DES BÊTISES...
Des bêtises
Lorsque parfois tu osais t’épancher, mis en confiance
Par l’ambiance d’une soirée où «l’on est entre amis»,
Ils le disaient bien, que cela ne pouvait pas exister,
Des rivières dont la noirceur d’orchidée en sinuant
Sous les éclats bleus du ciel, s’écoule sans les emporter.

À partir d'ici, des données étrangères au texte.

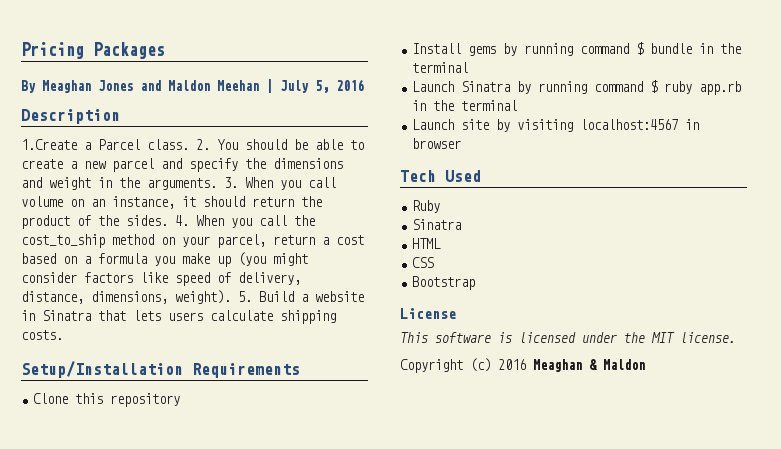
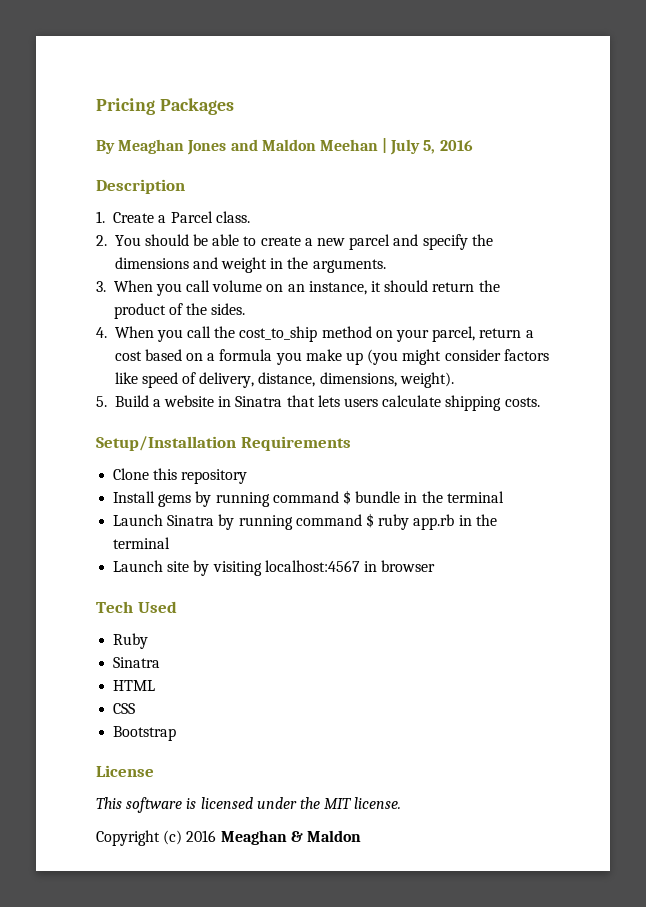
[21,139,77,150] 1.Create -> [96,211,155,223] 1. Create
(189, 144) none -> (250, 217) //
(217, 184) none -> (386, 266) //
(168, 220) none -> (246, 309) //
(231, 297) none -> (454, 380) //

Des fleurs des champs dont le mutisme tinte dans la brise.
Des oiseaux nomades qui racontent en leur langue cristalline
Qu’il se trouve au-delà des mers des continents sans hivers
Peuplés d’enfants aux yeux noirs qui n’ont jamais de leur vie
Ni connu de patinoire ni lancé la moindre boule de neige.
Que cela ne peut exister : la musique des objets
Quotidiens, le petit cri flûté du verre en cristal
Qu’on pose dans l’évier. Le chantonnement du cuivre
Dans lequel l’eau bout. Le bruissement, dans le tiroir,
Des petites cuillères, comme un souvenir de cloches
Enfermées dans l’épaisseur du temps, qui cherchent
Leurs aises. Le chuchotis des feuillets tachés d’encre
Pleine ou déliée en forme de bavardages plus ou moins
Hâtifs. Evidemment, passons sur les danses en alphabet
Morse du mâle araignée, sur le lamento berceur, au nid,
De l’orang-outang persécuté par les primates à fusils.
Sans compter les jeux rayés des tigres amoureux,
Les noeuds de trompes auxquels jouent les éléphants,
Mille choses qu’en craquant te racontait toutes les nuits
En grimaçant l’armoire d’ébène chinoise, près de ton lit,
Dans la maison du grand-oncle «retraité des pays chauds».
Que ça ne peut pas exister les pierres amoureuses qui
Se collent l’une à l’autre comme des aimants. Ni la lune
Qui glisse un long doigt d’argent par l’interstice du volet.
Bref. Rien de ce que tu as perçu durant toutes ces années
N’a jamais existé. Il serait tout de même temps qu’enfin
Tu comprennes qu’il faut cesser de raconter des bêtises.